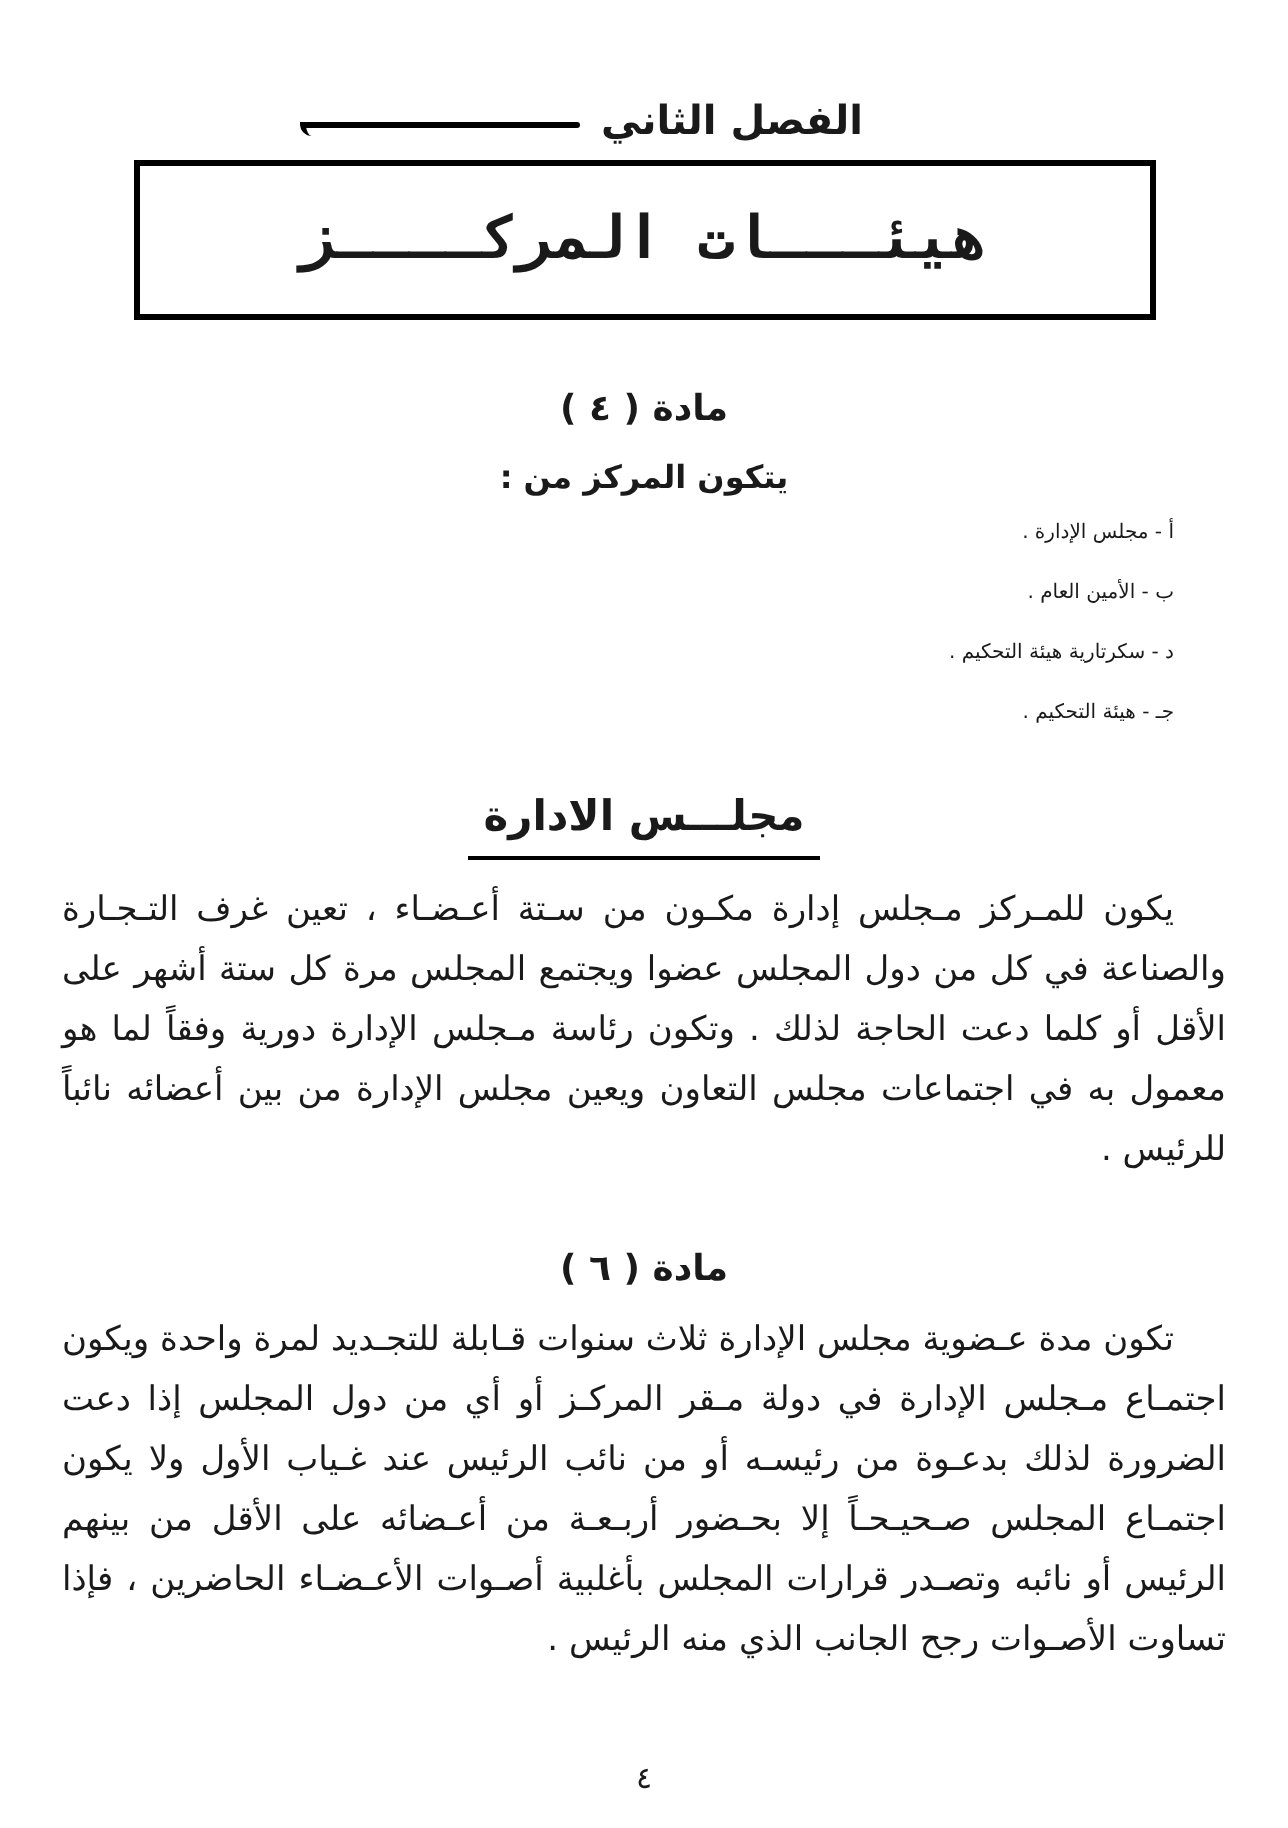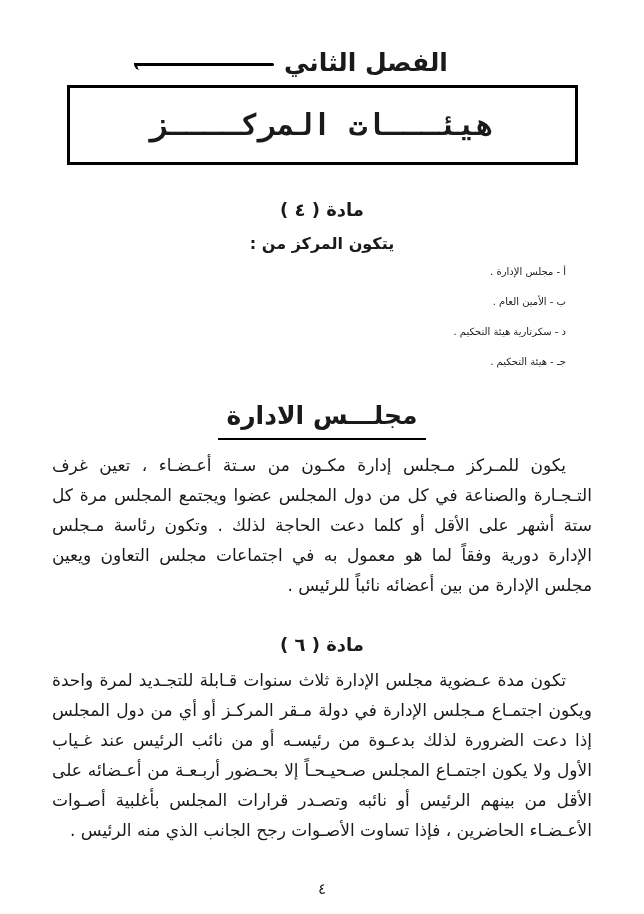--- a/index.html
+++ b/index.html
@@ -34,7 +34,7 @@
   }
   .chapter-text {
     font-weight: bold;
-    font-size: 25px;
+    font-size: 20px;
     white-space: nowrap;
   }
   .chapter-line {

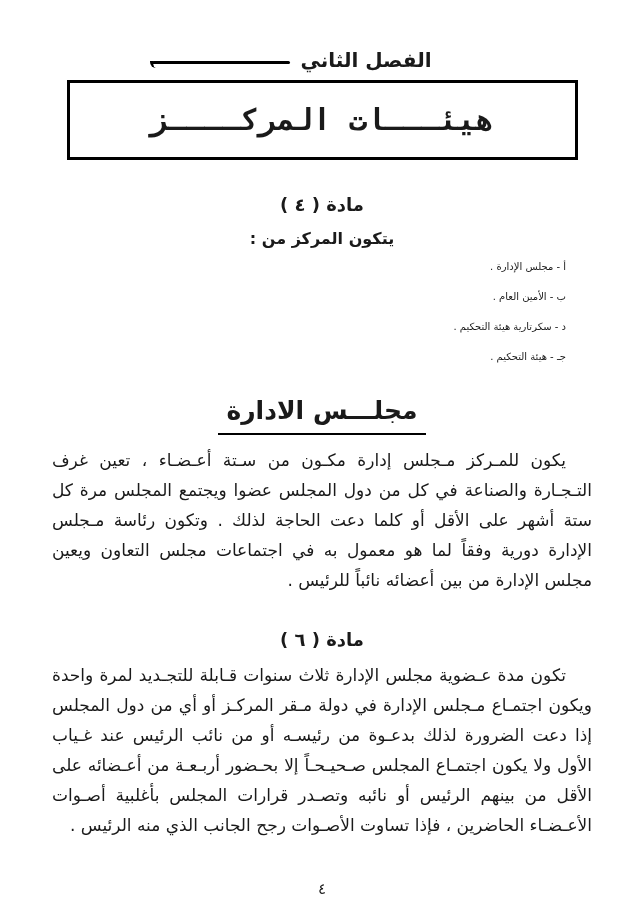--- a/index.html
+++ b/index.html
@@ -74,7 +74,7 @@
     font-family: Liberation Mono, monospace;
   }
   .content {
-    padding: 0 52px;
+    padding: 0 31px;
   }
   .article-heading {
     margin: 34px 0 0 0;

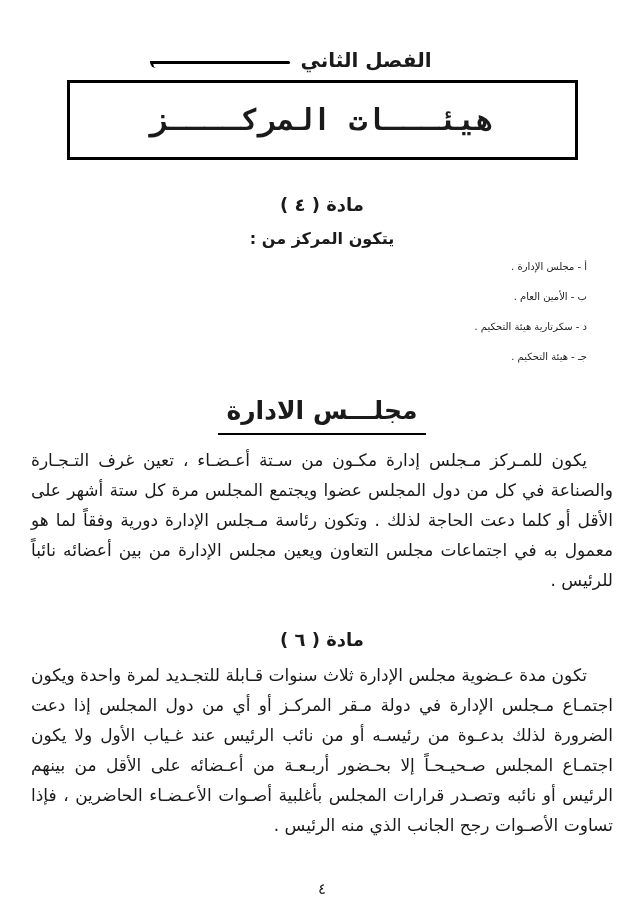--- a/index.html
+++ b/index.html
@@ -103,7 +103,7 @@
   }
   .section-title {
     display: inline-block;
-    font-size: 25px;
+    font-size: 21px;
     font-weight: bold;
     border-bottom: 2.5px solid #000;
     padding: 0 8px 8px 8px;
# # # # #
EXERCISE DESCRIPTION:
In the answer, give only the lines from the top of the data above through the line with "-74,7 +74,7 @@", reproduced exactly; no picture may appear.

RESPONSE TO THIS TASK:
--- a/index.html
+++ b/index.html
@@ -34,7 +34,7 @@
   }
   .chapter-text {
     font-weight: bold;
-    font-size: 25px;
+    font-size: 20px;
     white-space: nowrap;
   }
   .chapter-line {

--- a/index.html
+++ b/index.html
@@ -74,7 +74,7 @@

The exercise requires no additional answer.